Что все-таки стоит отметить в последних выпусках советских журналов? Повесть Алексея Толстого «Петр Первый» в «Новом мире», небрежную и довольно поверхностную, но в чисто описательном отношении блестяще талантливую. Любопытный роман М. Козакова «Девять точек» в «Звезде». В романе этом рассказывается о жизни петербургской интеллигенции, — главным образом, политических ее кругов, — в предреволюционные годы. В последнем из напечатанных отрывков романа описан прием членов Государственной Думы в Зимнем дворце. Описание местами карикатурное, но в общем меткое и запоминающееся. Роман этот заслуживает обстоятельного разбора: подождем, пока он будет закончен. В «Звезде» же напечатана неплохая повесть М. Фромана «Конец Чичикова». Журнал этот сейчас бесспорно лучший из всех, но даже и он на три четверти заполнен хламом, порой совершенно «необъяснимым». Таков, например, роман Смирновой «шахты»: его появлению невозможно найти даже политического оправдания.
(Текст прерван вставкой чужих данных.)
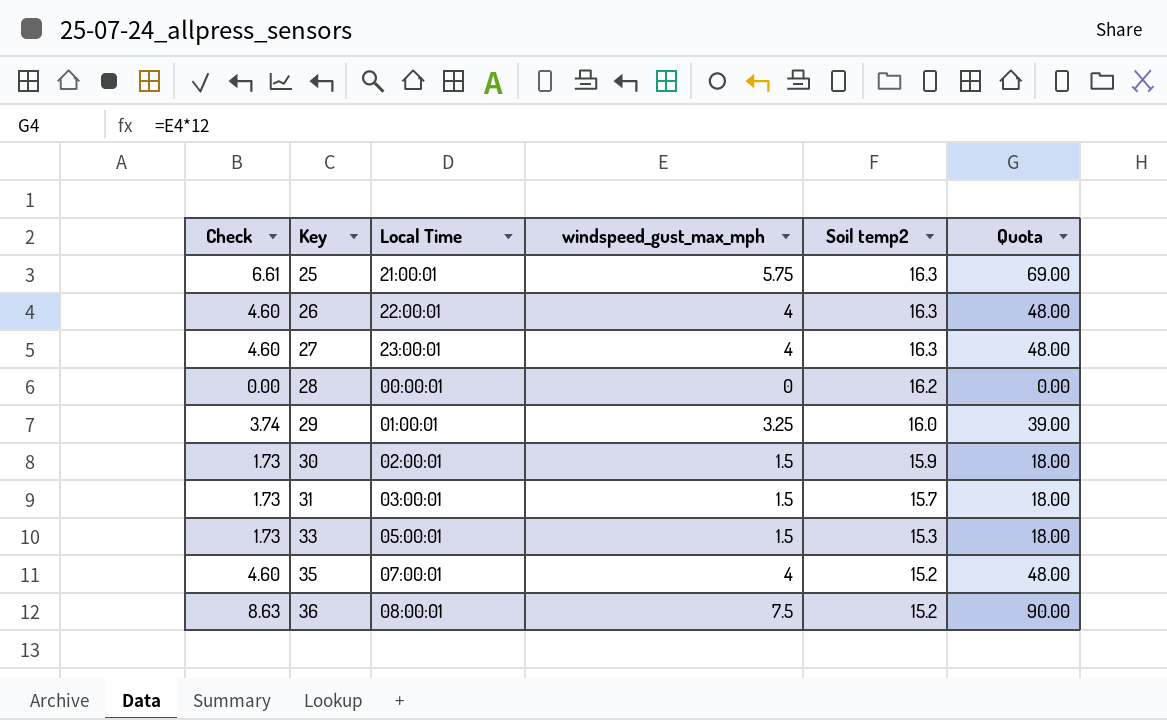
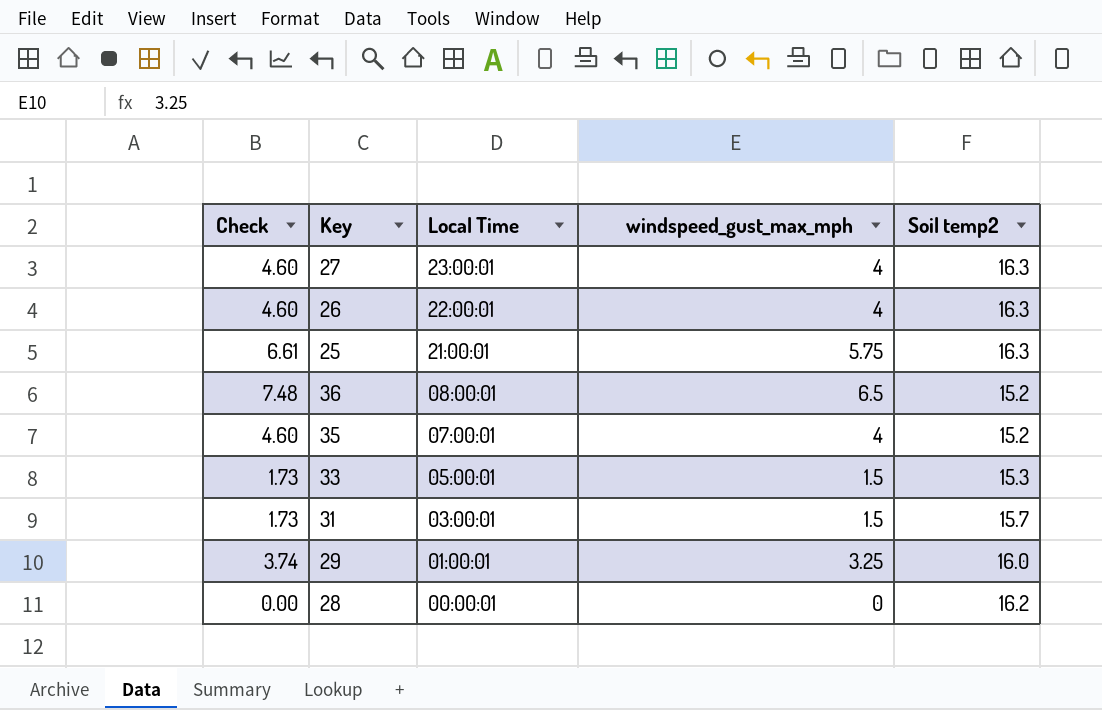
row order: Key ascending -> Local Time descending
column Quota | formula: [windspeed_gust_max_mph] * 12 -> none
row 30: 1.73 | 02:00:01 | 1.5 | 15.9 | 18.00 -> none
36 | Check: 8.63 -> 7.48
36 | windspeed_gust_max_mph: 7.5 -> 6.5

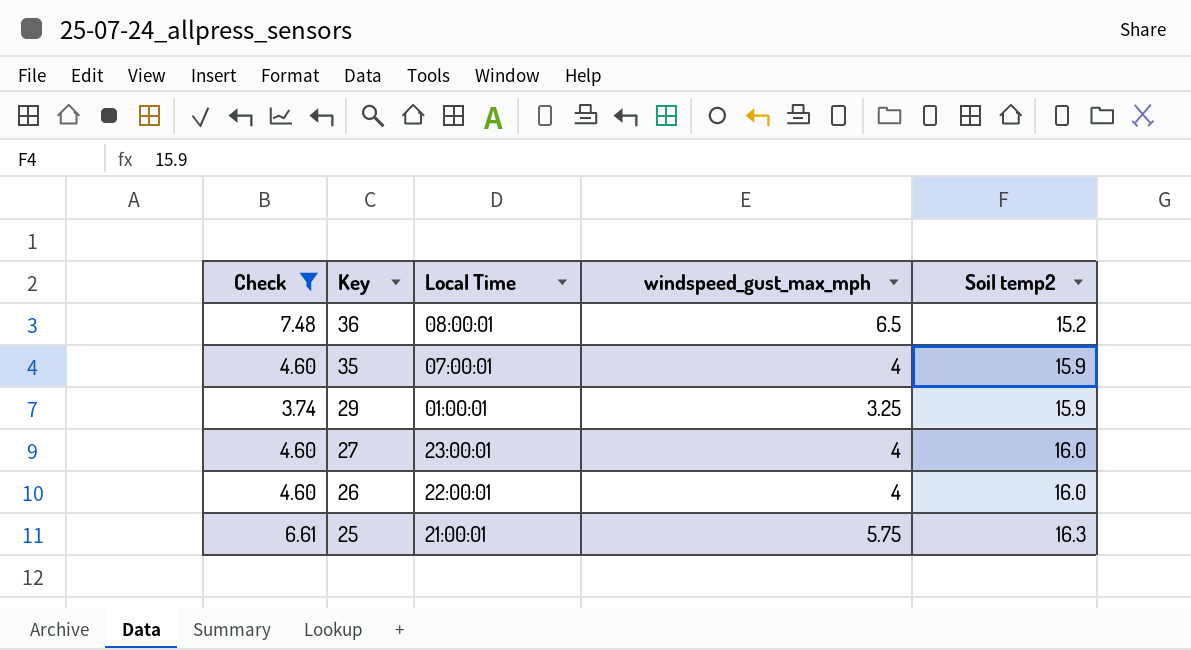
filter: none -> Check >= 3.74
row order: Local Time descending -> Key descending
35 | Soil temp2: 15.2 -> 15.9
29 | Soil temp2: 16.0 -> 15.9
27 | Soil temp2: 16.3 -> 16.0
26 | Soil temp2: 16.3 -> 16.0

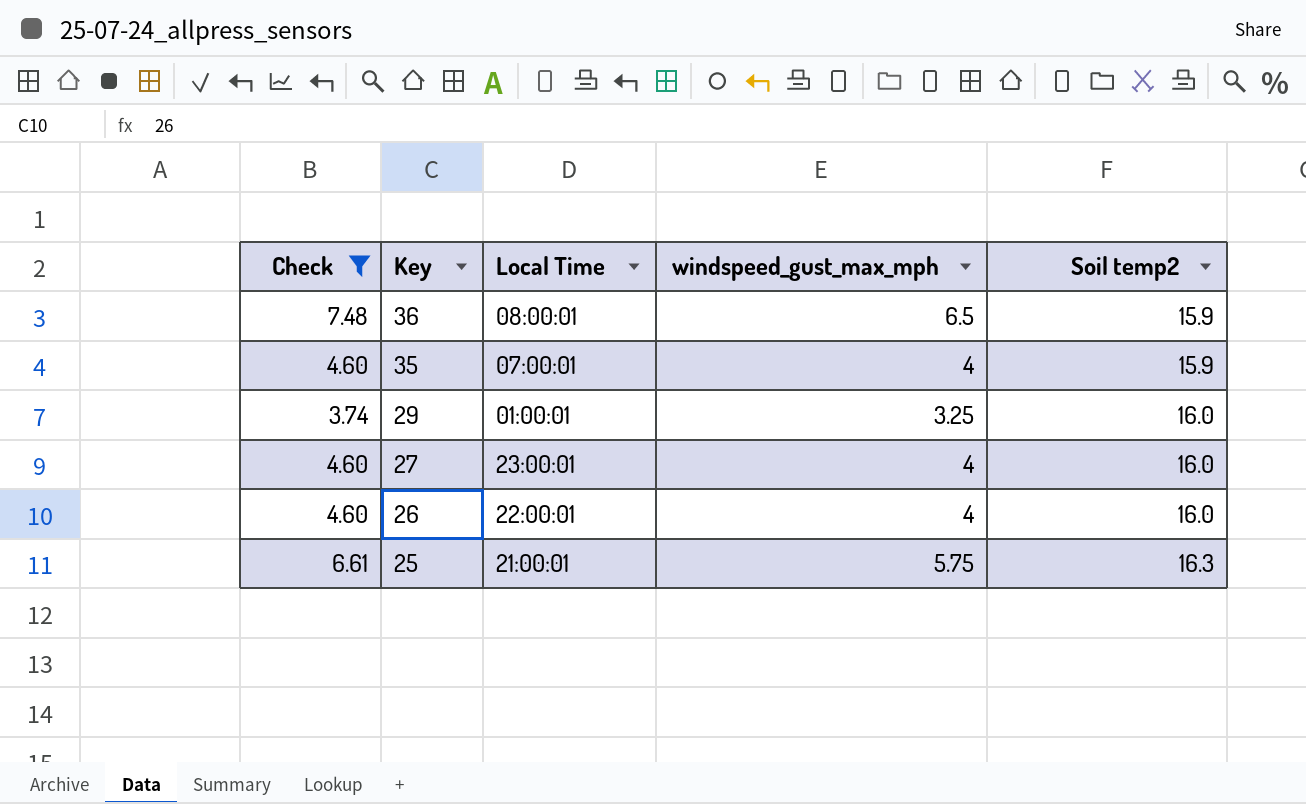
36 | Soil temp2: 15.2 -> 15.9
29 | Soil temp2: 15.9 -> 16.0

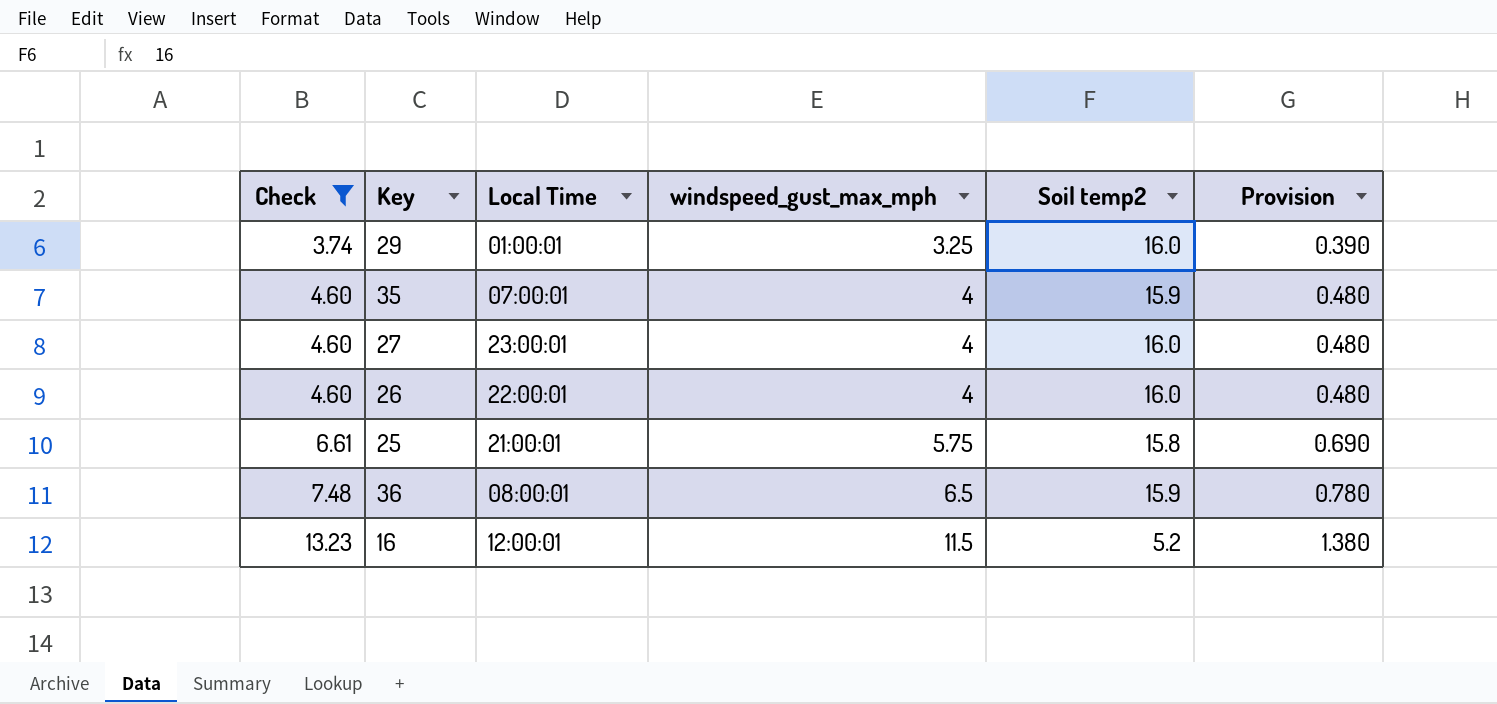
row order: Key descending -> Check ascending
column Provision | formula: none -> [windspeed_gust_max_mph] * 0.12
25 | Soil temp2: 16.3 -> 15.8
row 16: none -> 13.23 | 12:00:01 | 11.5 | 5.2 | 1.380

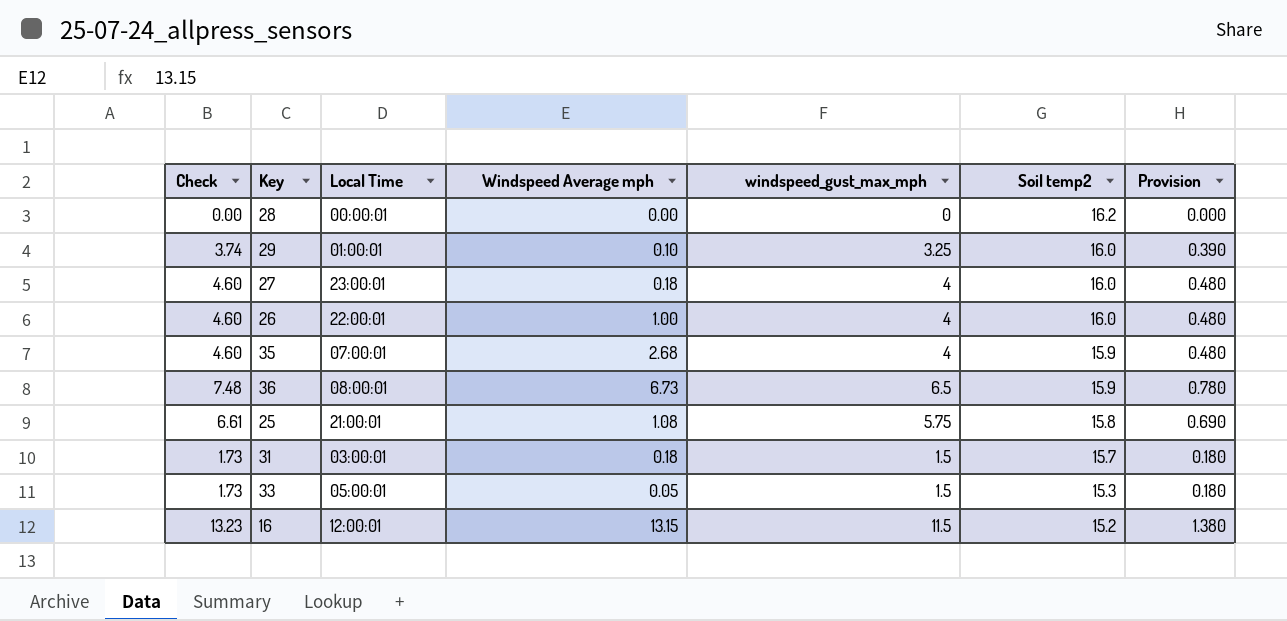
filter: Check >= 3.74 -> none
row order: Check ascending -> Soil temp2 descending
column Windspeed Average mph | position: none -> 4
16 | Soil temp2: 5.2 -> 15.2

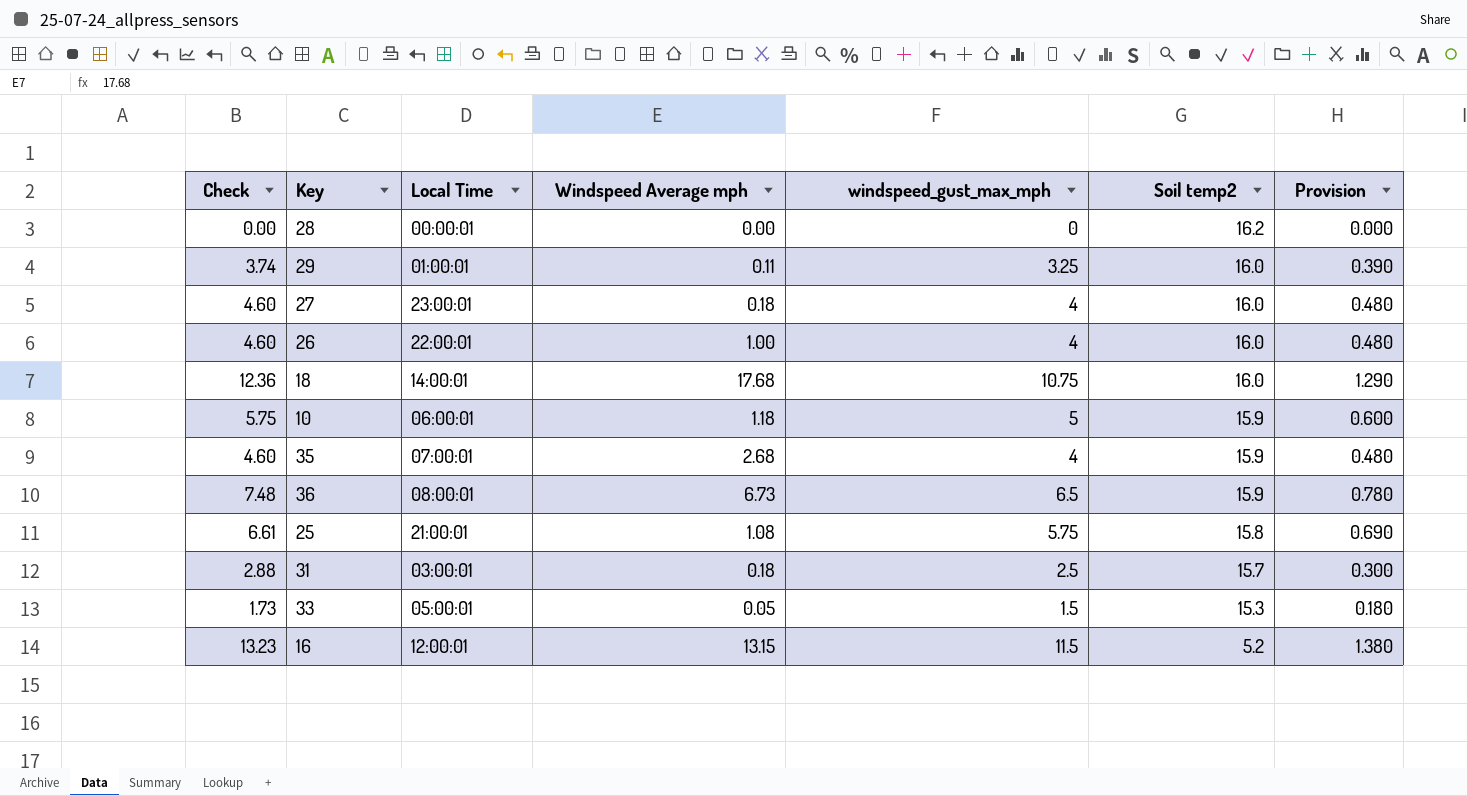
29 | Windspeed Average mph: 0.10 -> 0.11
row 18: none -> 12.36 | 14:00:01 | 17.68 | 10.75 | 16.0 | 1.290
row 10: none -> 5.75 | 06:00:01 | 1.18 | 5 | 15.9 | 0.600
31 | Check: 1.73 -> 2.88
31 | windspeed_gust_max_mph: 1.5 -> 2.5
31 | Provision: 0.180 -> 0.300
16 | Soil temp2: 15.2 -> 5.2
«Красная новь» падает все ниже и ниже. Из критического отдела ее удален Тальников, человек звезд с неба не хватающий, но сравнительно честный и сравнительно умный. Бывают времена, когда приходится пожалеть и о Тальникове.
1930
<О «КЛЮЧЕ» М. А. АЛДАНОВА >
Отдельным изданием вышел новый роман Алданова «Ключ».
Роман этот, как всем известно, печатался по частям в «Современных записках». Некоторые главы его, однако, Алданов в журнале поместить не пожелал, и теперь они появятся впервые. Их необходимость в романе не чувствовалась, пока их не было. «Ключ» жил и без этих глав естественной и свободной жизнью. Но теперь, когда с ними знакомишься, в новом и более ясном свете видишь все действие романа и с большей отчетливостью понимаешь его. В этих главах ничего не добавлено к фабуле, и ничего в них не «происходит». Они посвящены мыслям профессора Брауна о жизни и людях. Иногда эти мысли выражены в беседе Брауна с Федосьевым, иногда они приобретают форму монолога или дневника. Автор поручает Брауну дать комментарии к роману.